• _What the task requires_: Could you restate exactly the lines that begin at the line with "- Create assembly" and end at the final line of the data?

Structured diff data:
● ● ● ● ●

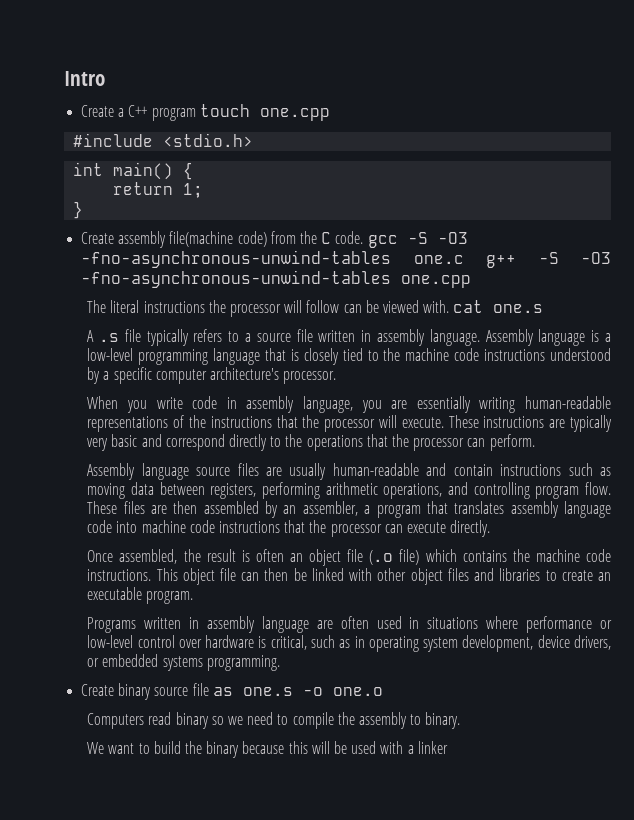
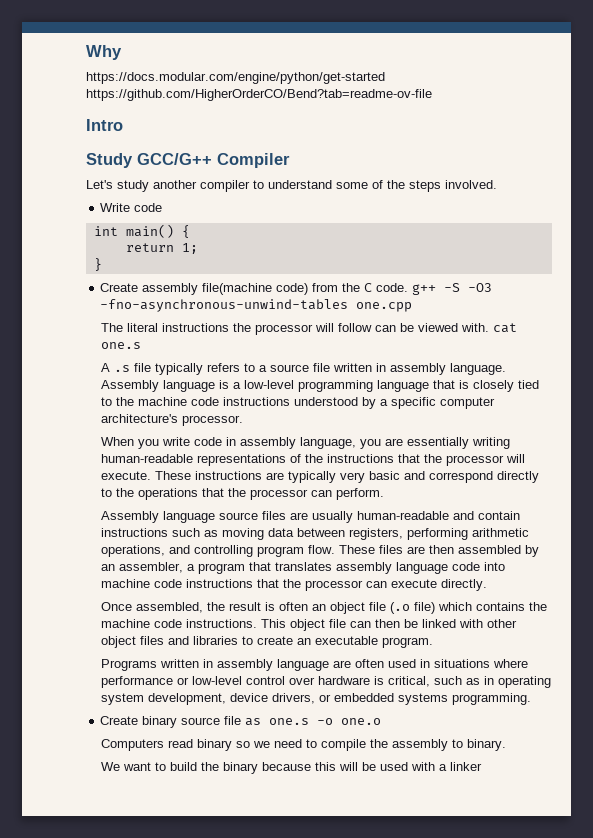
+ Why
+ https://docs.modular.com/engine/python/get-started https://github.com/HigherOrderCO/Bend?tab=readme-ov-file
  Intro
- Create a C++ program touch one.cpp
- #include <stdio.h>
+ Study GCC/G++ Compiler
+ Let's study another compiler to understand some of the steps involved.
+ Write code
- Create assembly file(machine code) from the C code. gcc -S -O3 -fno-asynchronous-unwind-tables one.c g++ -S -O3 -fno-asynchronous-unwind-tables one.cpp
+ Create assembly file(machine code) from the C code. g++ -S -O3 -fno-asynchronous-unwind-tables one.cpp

● ● ● ● ●

• _Response_:
- Create assembly file(machine code) from the C code. gcc -S -O3 -fno-asynchronous-unwind-tables one.c g++ -S -O3 -fno-asynchronous-unwind-tables one.cpp
+ Create assembly file(machine code) from the C code. g++ -S -O3 -fno-asynchronous-unwind-tables one.cpp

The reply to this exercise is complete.